:: Task details ::
Your job is to return every line of the listing holding the string "person".

:: Material shown ::
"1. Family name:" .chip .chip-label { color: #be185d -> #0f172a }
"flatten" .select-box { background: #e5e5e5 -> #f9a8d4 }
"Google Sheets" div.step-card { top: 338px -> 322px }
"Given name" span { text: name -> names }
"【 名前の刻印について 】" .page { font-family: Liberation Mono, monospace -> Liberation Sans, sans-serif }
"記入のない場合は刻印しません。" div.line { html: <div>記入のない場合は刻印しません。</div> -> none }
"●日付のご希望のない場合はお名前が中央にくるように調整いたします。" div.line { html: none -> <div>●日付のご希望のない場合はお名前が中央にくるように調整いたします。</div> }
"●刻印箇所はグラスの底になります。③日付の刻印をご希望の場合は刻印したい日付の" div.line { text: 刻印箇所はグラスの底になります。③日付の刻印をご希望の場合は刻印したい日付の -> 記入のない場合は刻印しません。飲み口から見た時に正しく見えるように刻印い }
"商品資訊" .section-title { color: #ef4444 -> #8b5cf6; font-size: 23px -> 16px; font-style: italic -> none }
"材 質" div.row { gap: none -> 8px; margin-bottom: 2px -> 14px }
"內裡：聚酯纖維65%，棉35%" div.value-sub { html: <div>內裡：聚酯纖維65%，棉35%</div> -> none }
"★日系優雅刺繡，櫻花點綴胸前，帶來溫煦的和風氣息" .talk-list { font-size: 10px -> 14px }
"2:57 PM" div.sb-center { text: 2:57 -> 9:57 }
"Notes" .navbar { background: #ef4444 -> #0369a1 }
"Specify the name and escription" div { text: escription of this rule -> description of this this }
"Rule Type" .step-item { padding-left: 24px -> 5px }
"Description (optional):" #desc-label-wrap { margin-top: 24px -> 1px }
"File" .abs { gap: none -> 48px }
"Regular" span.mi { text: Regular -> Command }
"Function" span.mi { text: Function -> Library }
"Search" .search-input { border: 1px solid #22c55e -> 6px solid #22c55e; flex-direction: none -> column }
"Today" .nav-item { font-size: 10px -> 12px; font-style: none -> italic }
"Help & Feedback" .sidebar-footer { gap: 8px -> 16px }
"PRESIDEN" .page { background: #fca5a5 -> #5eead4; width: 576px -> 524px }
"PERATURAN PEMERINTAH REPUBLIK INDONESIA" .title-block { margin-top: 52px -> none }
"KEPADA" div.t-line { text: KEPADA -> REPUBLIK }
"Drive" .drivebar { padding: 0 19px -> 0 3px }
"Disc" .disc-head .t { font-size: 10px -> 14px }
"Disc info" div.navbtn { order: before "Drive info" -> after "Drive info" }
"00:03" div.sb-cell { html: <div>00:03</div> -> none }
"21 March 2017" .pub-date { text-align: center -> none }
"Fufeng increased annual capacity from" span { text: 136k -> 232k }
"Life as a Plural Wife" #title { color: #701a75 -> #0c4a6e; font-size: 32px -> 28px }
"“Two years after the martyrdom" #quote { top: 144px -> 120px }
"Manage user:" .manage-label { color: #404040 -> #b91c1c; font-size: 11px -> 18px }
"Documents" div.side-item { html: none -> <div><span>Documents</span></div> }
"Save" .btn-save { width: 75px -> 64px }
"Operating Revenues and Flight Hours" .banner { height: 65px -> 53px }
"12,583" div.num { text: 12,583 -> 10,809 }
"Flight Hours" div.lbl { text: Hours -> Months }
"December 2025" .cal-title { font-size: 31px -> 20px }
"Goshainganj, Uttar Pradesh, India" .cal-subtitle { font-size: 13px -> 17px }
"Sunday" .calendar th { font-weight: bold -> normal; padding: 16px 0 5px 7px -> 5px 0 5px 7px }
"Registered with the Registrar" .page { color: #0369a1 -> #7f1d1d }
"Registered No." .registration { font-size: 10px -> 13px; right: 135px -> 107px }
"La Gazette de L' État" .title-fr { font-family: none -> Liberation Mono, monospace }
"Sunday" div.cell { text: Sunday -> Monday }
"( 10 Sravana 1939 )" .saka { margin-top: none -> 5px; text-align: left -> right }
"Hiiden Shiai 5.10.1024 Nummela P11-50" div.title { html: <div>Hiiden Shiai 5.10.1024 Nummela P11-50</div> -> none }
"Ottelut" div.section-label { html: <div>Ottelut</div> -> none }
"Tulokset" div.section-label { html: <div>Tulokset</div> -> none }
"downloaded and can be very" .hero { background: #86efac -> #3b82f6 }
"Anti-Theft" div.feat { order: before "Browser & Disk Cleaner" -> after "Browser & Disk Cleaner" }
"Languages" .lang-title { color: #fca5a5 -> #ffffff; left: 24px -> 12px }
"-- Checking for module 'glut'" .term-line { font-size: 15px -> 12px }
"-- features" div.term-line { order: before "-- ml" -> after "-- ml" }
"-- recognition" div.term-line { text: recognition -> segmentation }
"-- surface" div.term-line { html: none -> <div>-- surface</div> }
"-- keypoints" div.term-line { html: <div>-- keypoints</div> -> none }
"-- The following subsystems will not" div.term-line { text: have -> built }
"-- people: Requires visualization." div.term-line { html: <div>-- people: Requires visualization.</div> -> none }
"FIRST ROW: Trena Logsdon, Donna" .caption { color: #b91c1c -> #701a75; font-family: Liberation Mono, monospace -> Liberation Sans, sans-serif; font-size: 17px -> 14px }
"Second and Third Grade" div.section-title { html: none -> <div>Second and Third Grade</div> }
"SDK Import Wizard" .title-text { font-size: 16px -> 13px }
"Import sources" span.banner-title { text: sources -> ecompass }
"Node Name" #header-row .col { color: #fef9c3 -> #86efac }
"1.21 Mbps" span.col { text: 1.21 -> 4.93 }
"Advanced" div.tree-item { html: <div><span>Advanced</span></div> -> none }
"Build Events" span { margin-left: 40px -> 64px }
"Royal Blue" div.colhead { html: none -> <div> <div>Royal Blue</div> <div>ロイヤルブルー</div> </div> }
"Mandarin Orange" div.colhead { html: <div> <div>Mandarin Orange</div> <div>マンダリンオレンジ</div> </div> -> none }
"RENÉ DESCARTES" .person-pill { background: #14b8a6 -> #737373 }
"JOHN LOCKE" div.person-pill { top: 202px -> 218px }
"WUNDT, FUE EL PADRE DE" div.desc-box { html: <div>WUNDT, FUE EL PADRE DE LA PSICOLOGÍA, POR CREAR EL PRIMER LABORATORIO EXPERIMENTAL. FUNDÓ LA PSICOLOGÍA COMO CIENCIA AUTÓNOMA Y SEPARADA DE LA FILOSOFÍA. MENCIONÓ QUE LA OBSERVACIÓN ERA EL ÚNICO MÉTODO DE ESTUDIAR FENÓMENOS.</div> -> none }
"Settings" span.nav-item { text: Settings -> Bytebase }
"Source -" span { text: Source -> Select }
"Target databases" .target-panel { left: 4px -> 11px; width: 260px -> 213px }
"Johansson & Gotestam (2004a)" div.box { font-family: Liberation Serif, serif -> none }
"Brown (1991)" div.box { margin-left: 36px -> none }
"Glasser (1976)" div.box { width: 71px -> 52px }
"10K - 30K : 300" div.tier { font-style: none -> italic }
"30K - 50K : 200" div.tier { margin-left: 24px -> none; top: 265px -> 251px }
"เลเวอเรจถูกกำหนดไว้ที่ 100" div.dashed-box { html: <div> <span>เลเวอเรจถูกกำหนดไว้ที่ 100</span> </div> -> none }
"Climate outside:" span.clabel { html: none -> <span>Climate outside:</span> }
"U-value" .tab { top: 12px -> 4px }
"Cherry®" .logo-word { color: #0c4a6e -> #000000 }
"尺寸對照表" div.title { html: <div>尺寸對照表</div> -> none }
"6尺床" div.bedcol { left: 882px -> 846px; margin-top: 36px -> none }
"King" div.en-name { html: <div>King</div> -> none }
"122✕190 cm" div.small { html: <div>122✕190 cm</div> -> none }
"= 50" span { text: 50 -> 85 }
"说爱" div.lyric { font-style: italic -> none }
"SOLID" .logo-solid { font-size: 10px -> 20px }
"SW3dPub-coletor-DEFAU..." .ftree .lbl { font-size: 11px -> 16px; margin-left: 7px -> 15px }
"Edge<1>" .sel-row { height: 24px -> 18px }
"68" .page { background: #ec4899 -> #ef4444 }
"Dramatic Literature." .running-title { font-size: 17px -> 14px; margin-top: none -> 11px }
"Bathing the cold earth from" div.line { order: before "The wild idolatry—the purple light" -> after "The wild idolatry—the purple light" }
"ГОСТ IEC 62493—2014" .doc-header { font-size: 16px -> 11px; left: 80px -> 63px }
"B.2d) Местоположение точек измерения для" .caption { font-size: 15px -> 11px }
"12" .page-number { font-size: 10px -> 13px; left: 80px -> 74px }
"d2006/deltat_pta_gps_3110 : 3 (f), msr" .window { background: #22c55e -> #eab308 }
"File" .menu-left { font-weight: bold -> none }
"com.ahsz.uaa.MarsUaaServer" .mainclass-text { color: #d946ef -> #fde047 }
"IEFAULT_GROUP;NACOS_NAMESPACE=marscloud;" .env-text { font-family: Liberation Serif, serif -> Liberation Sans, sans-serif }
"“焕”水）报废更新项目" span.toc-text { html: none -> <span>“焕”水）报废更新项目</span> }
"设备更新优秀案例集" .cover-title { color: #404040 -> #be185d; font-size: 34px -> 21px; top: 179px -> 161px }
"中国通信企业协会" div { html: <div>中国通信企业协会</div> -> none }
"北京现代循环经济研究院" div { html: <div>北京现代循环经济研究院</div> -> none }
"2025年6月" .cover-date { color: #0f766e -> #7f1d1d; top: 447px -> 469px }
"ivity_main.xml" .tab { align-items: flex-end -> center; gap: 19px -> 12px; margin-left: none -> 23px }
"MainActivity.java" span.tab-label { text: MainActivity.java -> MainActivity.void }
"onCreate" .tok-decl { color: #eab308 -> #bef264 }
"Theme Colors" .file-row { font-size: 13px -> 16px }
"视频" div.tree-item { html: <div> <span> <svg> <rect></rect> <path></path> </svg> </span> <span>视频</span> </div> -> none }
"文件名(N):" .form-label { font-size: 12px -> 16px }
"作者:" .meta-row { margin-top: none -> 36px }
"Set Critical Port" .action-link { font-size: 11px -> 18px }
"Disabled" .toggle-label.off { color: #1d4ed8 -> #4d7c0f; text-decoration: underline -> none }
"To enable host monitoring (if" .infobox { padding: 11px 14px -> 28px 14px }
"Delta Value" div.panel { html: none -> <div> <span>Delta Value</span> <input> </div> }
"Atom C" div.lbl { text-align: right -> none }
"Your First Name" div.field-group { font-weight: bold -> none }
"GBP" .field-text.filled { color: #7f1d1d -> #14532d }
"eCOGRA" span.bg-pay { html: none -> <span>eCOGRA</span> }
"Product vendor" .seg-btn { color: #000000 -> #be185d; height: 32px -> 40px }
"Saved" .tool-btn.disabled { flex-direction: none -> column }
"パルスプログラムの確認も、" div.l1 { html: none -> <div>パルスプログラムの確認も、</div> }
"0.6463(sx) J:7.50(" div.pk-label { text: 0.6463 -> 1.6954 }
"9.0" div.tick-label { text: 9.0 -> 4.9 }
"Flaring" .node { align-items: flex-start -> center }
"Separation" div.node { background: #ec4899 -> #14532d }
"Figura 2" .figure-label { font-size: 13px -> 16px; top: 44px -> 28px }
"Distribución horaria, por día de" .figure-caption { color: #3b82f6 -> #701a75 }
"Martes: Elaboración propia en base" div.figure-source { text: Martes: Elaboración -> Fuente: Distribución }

:: Response to the exercise ::
"RENÉ DESCARTES" .person-pill { background: #14b8a6 -> #737373 }
"JOHN LOCKE" div.person-pill { top: 202px -> 218px }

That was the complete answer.